In a deal reached last summer, Prince George's County and Maryland officials pledged to give a new buyer $174 million in assistance to help upgrade and turn the facilities around and to continue paying $12 million in operational help until a new buyer takes over.
Rhonda Reger, an associate professor of strategic management for the Robert H. Smith School of Business at the University of Maryland College Park, said there are several reasons why companies may only be interested in buying one of the county facilities: cost, profitability or operational expenses.
"It could be that they have two, four or six buyers, but none want to pony up the full amount," she said.
The Prince George's County Medical Center in Cheverly is the system's busiest facility but also leads the system in losses. Health officials have noted that the Bowie facility usually turns a profit and that the Laurel facility is just miles away from massive residential developments expected to come from the Base Realignment and Closure plans that will grow nearby Fort Meade.
"There's the possibility that one [hospital] is performing worse than the others. A buyer doesn't want to purchase all three and have to shut one down, so they'll leave that to the government," Reger said. "That would be a public relations nightmare."

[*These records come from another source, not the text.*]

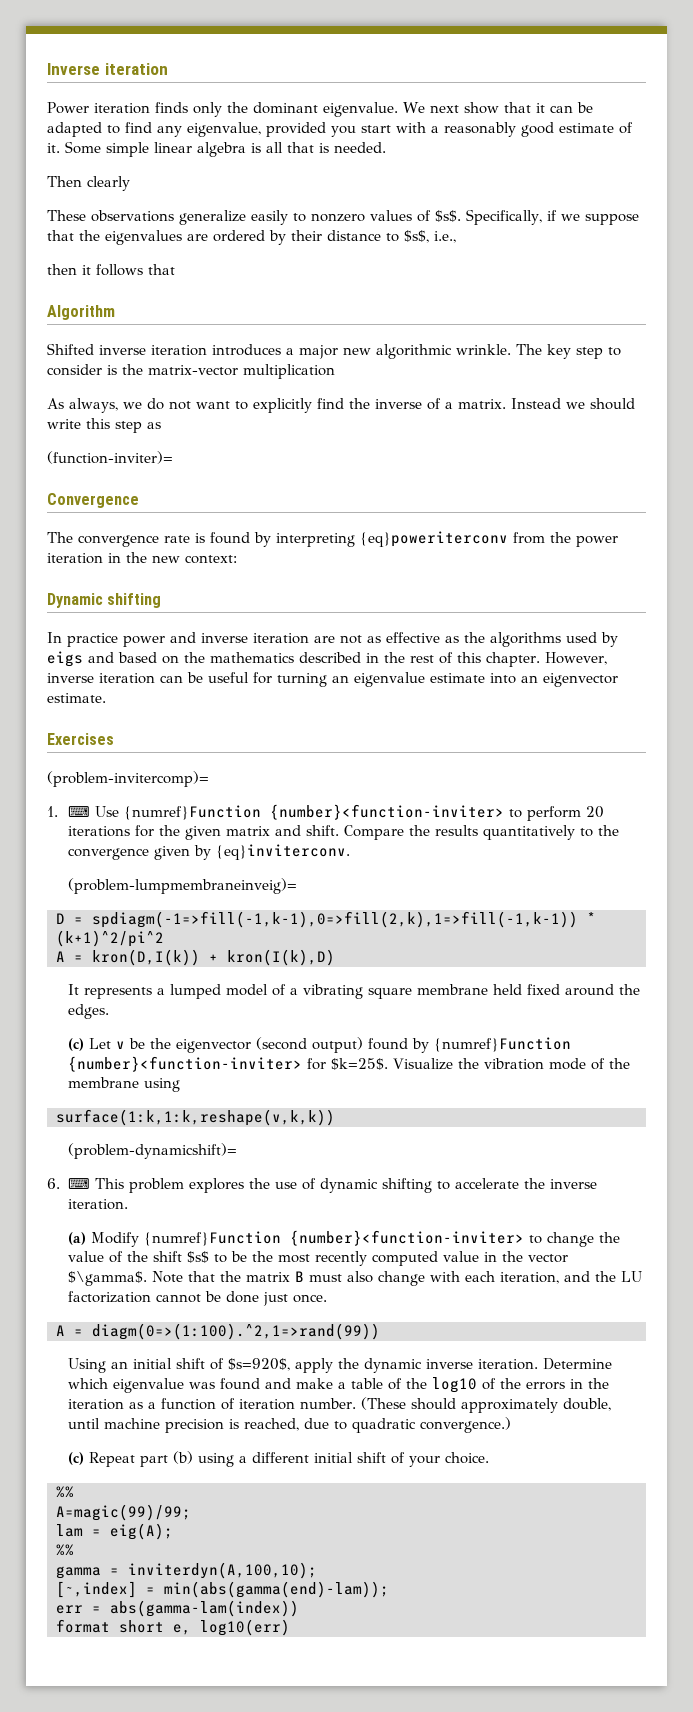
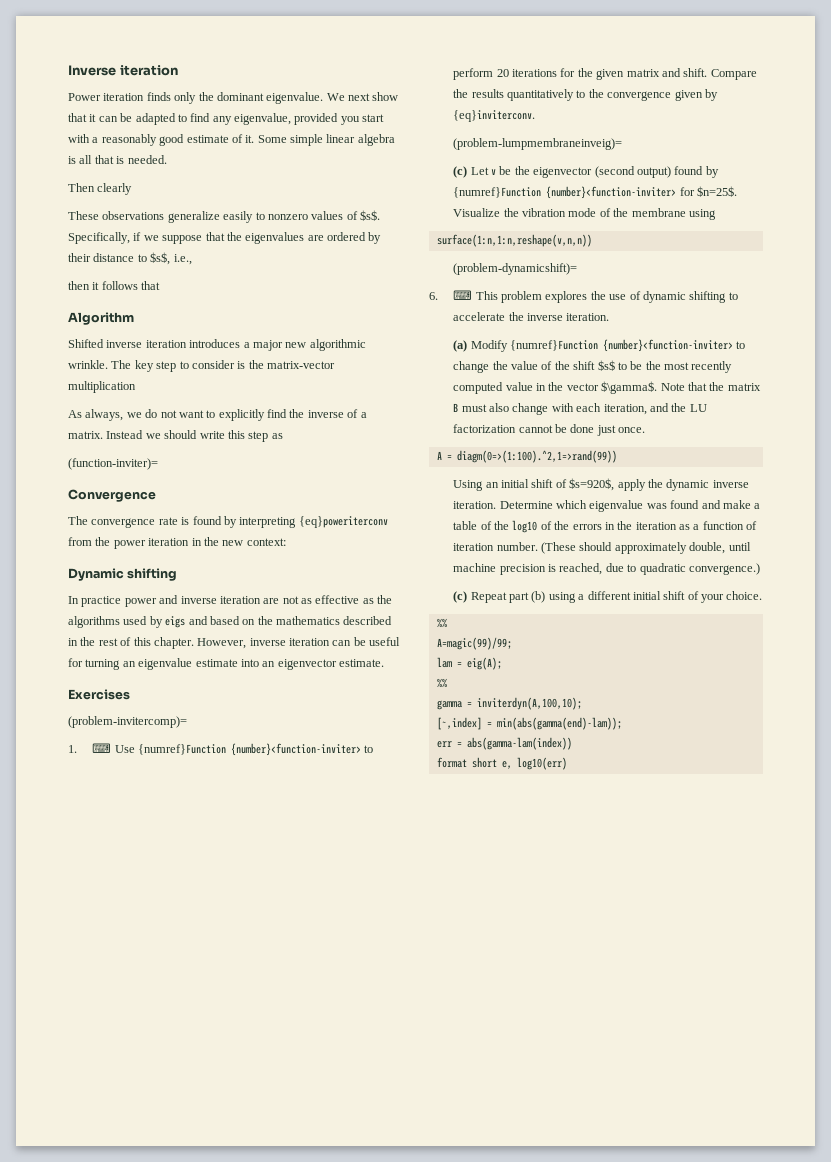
- D = spdiagm(-1=>fill(-1,k-1),0=>fill(2,k),1=>fill(-1,k-1)) * (k+1)^2/pi^2
- A = kron(D,I(k)) + kron(I(k),D)
- It represents a lumped model of a vibrating square membrane held fixed around the edges.
- (c) Let v be the eigenvector (second output) found by {numref}Function {number}<function-inviter> for $k=25$.
+ (c) Let v be the eigenvector (second output) found by {numref}Function {number}<function-inviter> for $n=25$.
- surface(1:k,1:k,reshape(v,k,k))
+ surface(1:n,1:n,reshape(v,n,n))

Health care companies may also be leery of the increased management costs needed to operate all three facilities, Reger said.
The prospect of selling off individual hospitals concerned some longtime hospital advocates reached after Monday's meeting.
"I don't think that's the preferred option," said Del. Doyle L. Niemann (D-Dist. 47) of Mount Rainier, who helped craft legislation creating the authority last session.
Niemann said he worries that buyers might try to snag more-profitable hospitals, leaving the government to handle remaining facilities. At Prince George's Medical Center, roughly half the patients are uninsured.
"It's hard to see doing [individual sales] and keeping viable options for what's left," Niemann said. "What do you do with ones that aren't as profitable?"
Getting interested buyers may be hampered by the tanking economy. Since September, companies have drastically curtailed major spending as credit markets dried up.
Annette Anselmi, executive director of the Maryland Health and Higher Educational Facilities Authority, said her group would be willing to help bidders borrow money to purchase the hospitals but said the market is difficult.
"We are in horrible credit circumstances," said Anselmi, who noted that interest rates on bonds have risen to 7 or 8 percent where they were once 1 to 2 percent.
"But deals are getting done," she said, calling the markets "tight, expensive, but doable."
If the authority and legislature can't reach a deal on the hospital sale by April, county officials will be left to keep financing the system.
"The time frame is of significance," Rene L. Gelber, a surgeon at the Laurel hospital, told authority members. "Could we even guess at what point we will have a purchaser?"
The hospital authority is scheduled to meet again in Cheverly on Dec. 15.